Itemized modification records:
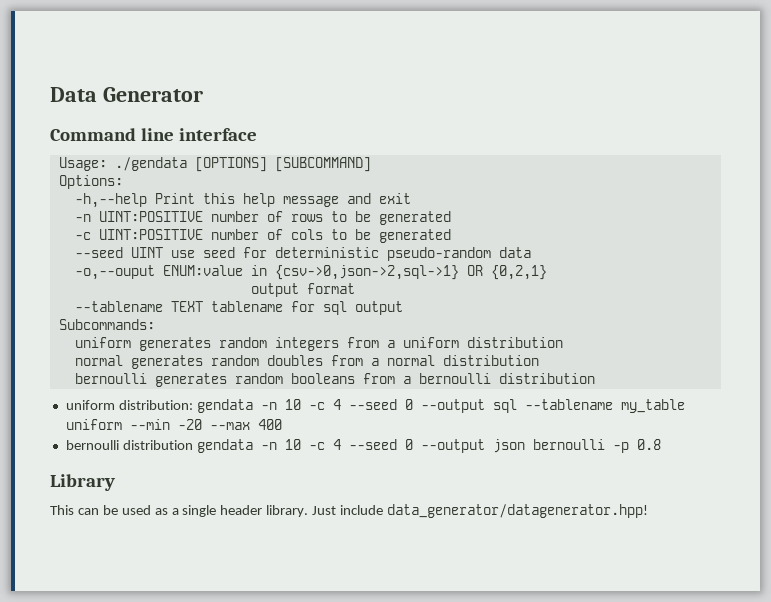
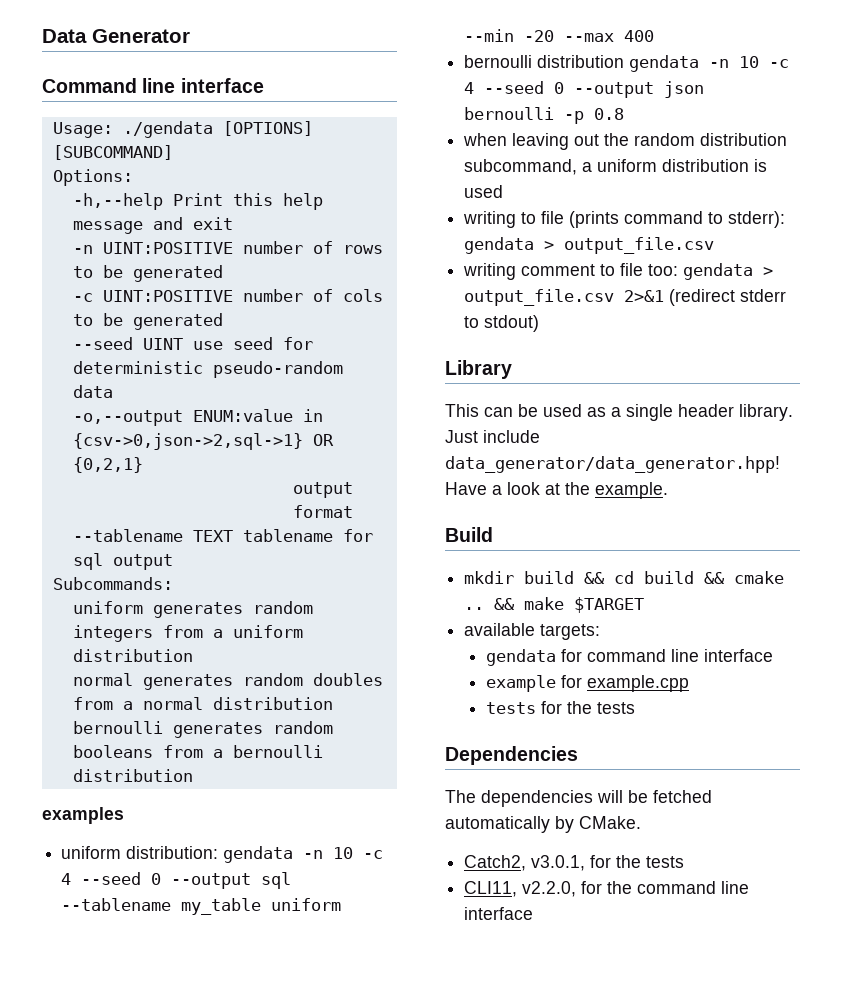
- -o,--ouput ENUM:value in {csv->0,json->2,sql->1} OR {0,2,1}
+ -o,--output ENUM:value in {csv->0,json->2,sql->1} OR {0,2,1}
+ examples
+ when leaving out the random distribution subcommand, a uniform distribution is used
+ writing to file (prints command to stderr): gendata > output_file.csv
+ writing comment to file too: gendata > output_file.csv 2>&1 (redirect stderr to stdout)
- Just include data_generator/datagenerator.hpp!
+ Just include data_generator/data_generator.hpp! Have a look at the example.
+ Build
+ mkdir build && cd build && cmake .. && make $TARGET
+ available targets:
+ gendata for command line interface
+ example for example.cpp
+ tests for the tests
+ Dependencies
+ The dependencies will be fetched automatically by CMake.
+ Catch2, v3.0.1, for the tests
+ CLI11, v2.2.0, for the command line interface

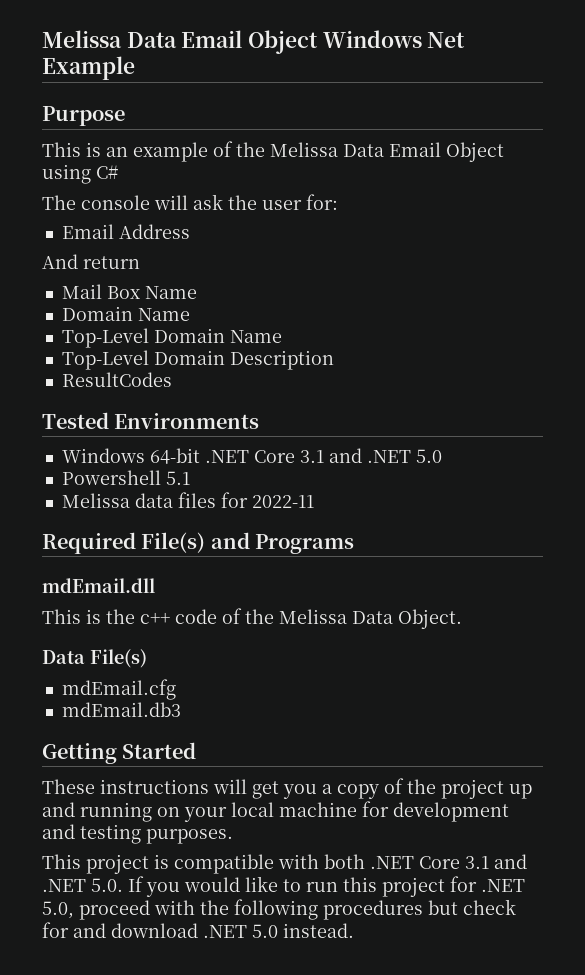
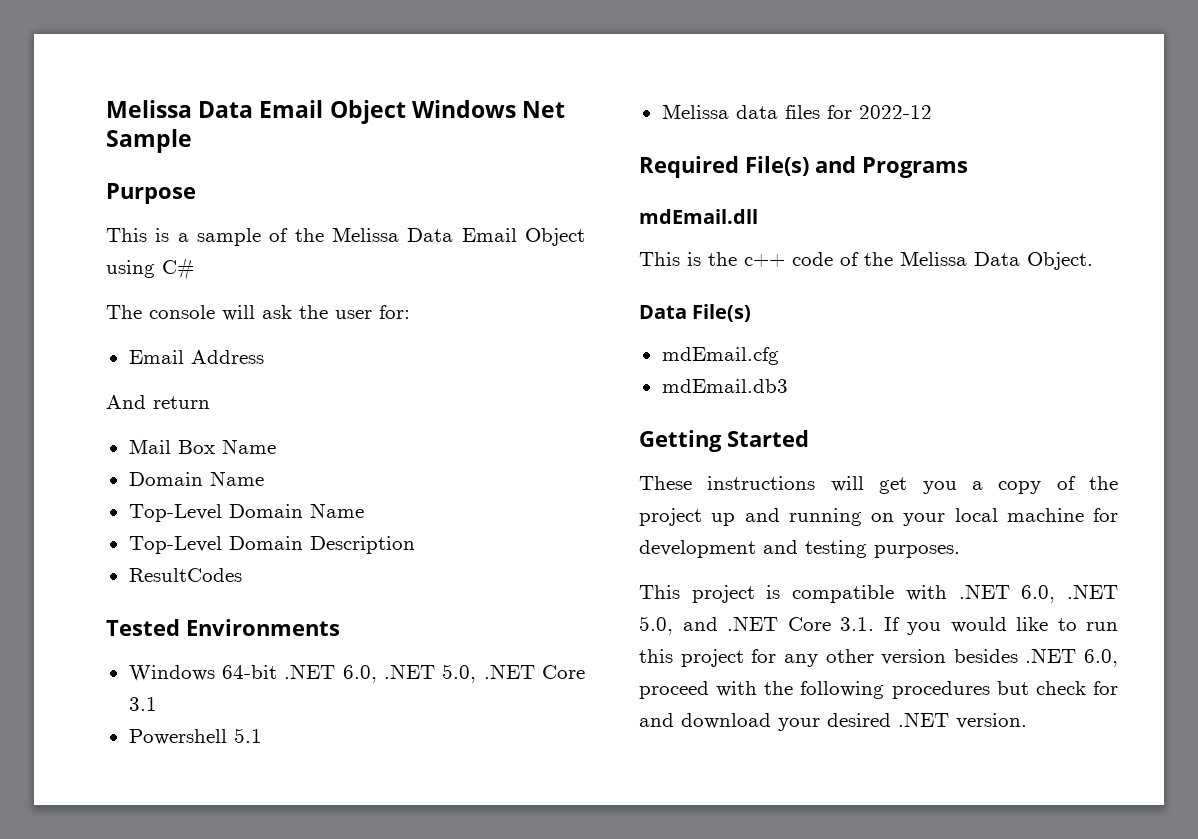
- Melissa Data Email Object Windows Net Example
+ Melissa Data Email Object Windows Net Sample
- This is an example of the Melissa Data Email Object using C#
+ This is a sample of the Melissa Data Email Object using C#
- Windows 64-bit .NET Core 3.1 and .NET 5.0
+ Windows 64-bit .NET 6.0, .NET 5.0, .NET Core 3.1
- Melissa data files for 2022-11
+ Melissa data files for 2022-12
- This project is compatible with both .NET Core 3.1 and .NET 5.0. If you would like to run this project for .NET 5.0, proceed with the following procedures but check for and download .NET 5.0 instead.
+ This project is compatible with .NET 6.0, .NET 5.0, and .NET Core 3.1. If you would like to run this project for any other version besides .NET 6.0, proceed with the following procedures but check for and download your desired .NET version.

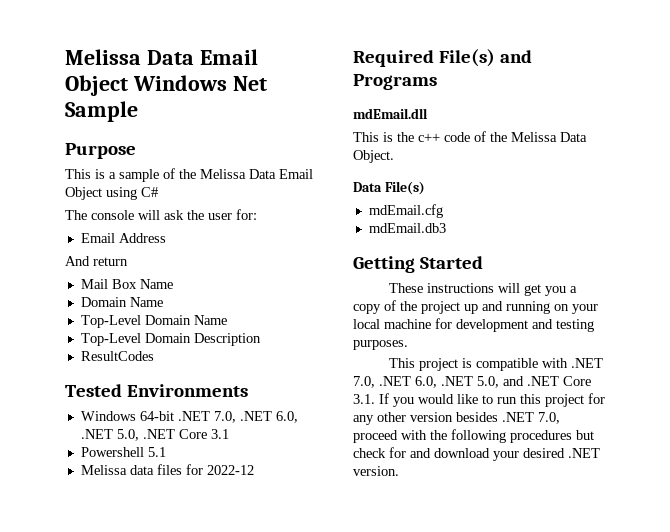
- Windows 64-bit .NET 6.0, .NET 5.0, .NET Core 3.1
+ Windows 64-bit .NET 7.0, .NET 6.0, .NET 5.0, .NET Core 3.1
- This project is compatible with .NET 6.0, .NET 5.0, and .NET Core 3.1. If you would like to run this project for any other version besides .NET 6.0, proceed with the following procedures but check for and download your desired .NET version.
+ This project is compatible with .NET 7.0, .NET 6.0, .NET 5.0, and .NET Core 3.1. If you would like to run this project for any other version besides .NET 7.0, proceed with the following procedures but check for and download your desired .NET version.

[Problem to solve] Above, find the line holding "for command line interface" and the line holding "7.0, .NET 6.0, .NET 5.0, .NET Core 3.1". Print exactly those two lines and every line between them, but no pictures.

[Expected answer]
+ gendata for command line interface
+ example for example.cpp
+ tests for the tests
+ Dependencies
+ The dependencies will be fetched automatically by CMake.
+ Catch2, v3.0.1, for the tests
+ CLI11, v2.2.0, for the command line interface

- Melissa Data Email Object Windows Net Example
+ Melissa Data Email Object Windows Net Sample
- This is an example of the Melissa Data Email Object using C#
+ This is a sample of the Melissa Data Email Object using C#
- Windows 64-bit .NET Core 3.1 and .NET 5.0
+ Windows 64-bit .NET 6.0, .NET 5.0, .NET Core 3.1
- Melissa data files for 2022-11
+ Melissa data files for 2022-12
- This project is compatible with both .NET Core 3.1 and .NET 5.0. If you would like to run this project for .NET 5.0, proceed with the following procedures but check for and download .NET 5.0 instead.
+ This project is compatible with .NET 6.0, .NET 5.0, and .NET Core 3.1. If you would like to run this project for any other version besides .NET 6.0, proceed with the following procedures but check for and download your desired .NET version.

- Windows 64-bit .NET 6.0, .NET 5.0, .NET Core 3.1
+ Windows 64-bit .NET 7.0, .NET 6.0, .NET 5.0, .NET Core 3.1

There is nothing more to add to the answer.